Klimasündenablass für Flugreisende

David Weigend

Der Freiburger Rolf Pfeifer gehört zu den Gründern von atmosfair. Diese Gesellschaft will darauf hinweisen, dass jede Flugreise zur Klimaerwärmung beiträgt. Mit Hilfe eines Emissionsrechners kann man auf der Internetseite von atmosfair seine Flugkilometer in Kohlendioxid-Kilo umrechnen. Im Interview erläutert Pfeifer, wie Vielflieger ihre Emissionsschuld abtragen können.



Herr Pfeifer, Sie gehören zu den Gründern von atmosfair. Was machen Sie beruflich?

Ich bin Geschäftsführer des forums anders reisen, ein Verband von 140 Reiseveranstaltern, die nachhaltigen Tourismus organisieren. Das heißt: Tourismus, der klimafreundlich ist und soziale wie ethische Kriterien erfüllt. Tourismus ist in ärmeren Ländern des Südens ein wichtiger, wirtschaftlicher Entwicklungsfaktor. Mit dem Tourismus tragen wir dazu bei, dass Menschen eine alternative Einkommensquelle haben; und beispielsweise nicht mehr genötigt sind, Regenwälder abzuholzen, was wiederum indirekt zur Klimafreundlichkeit beiträgt.

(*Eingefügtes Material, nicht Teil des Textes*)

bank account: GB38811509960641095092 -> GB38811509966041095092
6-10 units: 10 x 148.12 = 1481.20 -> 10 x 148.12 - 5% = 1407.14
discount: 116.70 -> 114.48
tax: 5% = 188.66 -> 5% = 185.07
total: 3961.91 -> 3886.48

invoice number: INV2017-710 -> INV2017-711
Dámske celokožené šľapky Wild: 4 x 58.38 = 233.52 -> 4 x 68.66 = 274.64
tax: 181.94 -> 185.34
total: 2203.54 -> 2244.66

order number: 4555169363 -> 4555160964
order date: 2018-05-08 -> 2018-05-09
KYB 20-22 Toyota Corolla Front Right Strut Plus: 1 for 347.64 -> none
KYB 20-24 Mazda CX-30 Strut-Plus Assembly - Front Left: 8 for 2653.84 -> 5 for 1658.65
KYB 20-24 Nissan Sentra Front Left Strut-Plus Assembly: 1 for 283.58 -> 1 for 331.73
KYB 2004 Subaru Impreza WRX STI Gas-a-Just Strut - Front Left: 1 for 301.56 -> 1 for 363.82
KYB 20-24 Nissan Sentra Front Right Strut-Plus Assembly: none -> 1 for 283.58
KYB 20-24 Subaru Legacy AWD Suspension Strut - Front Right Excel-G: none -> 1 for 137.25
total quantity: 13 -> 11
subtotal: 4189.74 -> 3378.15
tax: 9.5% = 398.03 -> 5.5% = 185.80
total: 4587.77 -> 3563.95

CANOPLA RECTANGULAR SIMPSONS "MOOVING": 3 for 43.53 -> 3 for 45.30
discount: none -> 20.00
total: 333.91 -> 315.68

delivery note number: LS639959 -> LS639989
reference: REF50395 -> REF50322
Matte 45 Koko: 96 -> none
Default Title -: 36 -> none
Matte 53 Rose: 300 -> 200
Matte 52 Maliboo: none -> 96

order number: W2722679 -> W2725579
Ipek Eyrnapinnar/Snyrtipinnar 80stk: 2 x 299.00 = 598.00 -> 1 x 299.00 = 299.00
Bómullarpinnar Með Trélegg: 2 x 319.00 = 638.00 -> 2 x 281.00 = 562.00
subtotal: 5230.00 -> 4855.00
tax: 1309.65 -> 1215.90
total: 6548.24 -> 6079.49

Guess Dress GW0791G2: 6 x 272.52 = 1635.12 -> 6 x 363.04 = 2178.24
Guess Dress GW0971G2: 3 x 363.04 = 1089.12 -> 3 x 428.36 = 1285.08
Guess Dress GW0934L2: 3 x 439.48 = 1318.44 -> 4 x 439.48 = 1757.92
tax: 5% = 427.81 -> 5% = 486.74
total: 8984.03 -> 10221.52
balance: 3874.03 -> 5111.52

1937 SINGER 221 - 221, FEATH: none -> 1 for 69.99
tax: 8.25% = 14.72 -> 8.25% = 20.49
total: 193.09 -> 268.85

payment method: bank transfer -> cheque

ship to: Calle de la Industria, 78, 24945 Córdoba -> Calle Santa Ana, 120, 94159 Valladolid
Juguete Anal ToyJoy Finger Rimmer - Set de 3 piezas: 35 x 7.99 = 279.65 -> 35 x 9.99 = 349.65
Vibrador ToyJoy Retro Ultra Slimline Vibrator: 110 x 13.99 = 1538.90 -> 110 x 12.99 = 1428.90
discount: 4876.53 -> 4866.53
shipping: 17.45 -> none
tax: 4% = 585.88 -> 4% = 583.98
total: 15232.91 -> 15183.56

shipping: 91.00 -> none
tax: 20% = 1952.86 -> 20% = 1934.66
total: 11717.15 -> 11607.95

Warum wurde atmosfair gegründet?

Um dem Kunden klar zu machen, welchen Schaden er anrichtet, wenn er ins Flugzeug steigt; und ihm gleichzeitig die Möglichkeit zu geben, für diesen Schaden aufzukommen.

Konkret?

Wenn Sie bei uns auf die Website mit den Flugangeboten gehen, sehen Sie bei jedem Angebot, wie groß die Umweltbelastung einer bestimmten Flugreise ist. Im Katalog genauso. Wir klären die Kunden ganz offensiv darüber auf, wie viel Kilogramm Kohlendioxid durch den geplanten Flug ausgestoßen werden. Dies zeigt der Emissionsrechner von atmosfair an. Dort hat man dann auch die Möglichkeit, für die verursachten Klimagase zu bezahlen.



Wer bekommt das Geld, das ich an atmosfair bezahle - quasi meinen Klimasünderablass?

Momentan wird das Geld in zwei Projekte investiert. Einmal in Solartechnik für 18 indische Großküchen von Krankenhäusern und Schulen. Dort hat man das Wasser bisher mit Dieselkochern erhitzt. Das zweite Projekt: Aus Abwasser einer thailändischen Palmölfabrik entsteht Biogas. Bisher brachte dieses Abwasser eine hohe Methanbelastung mit sich. Methan ist ja sehr treibhauswirksam.

Warum soll man bei Ihnen freiwillig mehr für eine Flugreise bezahlen, bei all den Angeboten der Billigflug-Airlines?

Das Problem bei den Billigfliegern ist ja, dass die mit einem Preis auf den Markt gehen, der gar nicht realistisch ist.

Keine Fluglinie muss Steuern zahlen. Keine Mehrwertsteuer, keine Kerosinsteuer, keine Ökosteuer. Sie zahlen nur Steuern für die Benutzung der Flughäfen. Die werden von den lokalen Regierungen betrieben, nicht von den Airlines.

Die Fluggesellschaften werden außerdem von Subventionen begünstigt. Die Airlines gehen auf die Lokalregierungen zu: „Wir kommen mit unseren Fliegern zu euch an den Airport, sagen wir mal Frankfurt-Hahn, und schaffen da Arbeitsplätze. Ihr müsst im Gegenzug dafür sorgen, dass wir keine Start- und Landegebühren zahlen." Die Lokalregierung beantragt daraufhin Fördergelder, um so die ganzen Bedingungen zu erfüllen. Die Fluglinien profitieren von öffentlichen Fördergeldern der EU und von Deutschland, um somit ihre Preise zu ermöglichen. Das ist der Hintergrund, warum sie so billig sind.

Okay, das ist der Markt. Aber wo ist der Haken?

Durch diese extrem billigen Angebote wird dem Verbraucher suggeriert, er könne guten Gewissens für 19,99 Euro nach Portugal fliegen. Schnell mal zum Shoppen. Dagegen gehen wir vor. Früher sind die Leute mit dem Bus gefahren, ein bis anderthalb Tage. Das hat genauso viel gekostet. Macht aber mittlerweile keiner mehr. Man setzt sich lieber in den Flieger, ist sich aber nicht bewusst darüber, was das für einen Umweltschaden anrichtet und was der kosten würde. Darüber klären wir auf.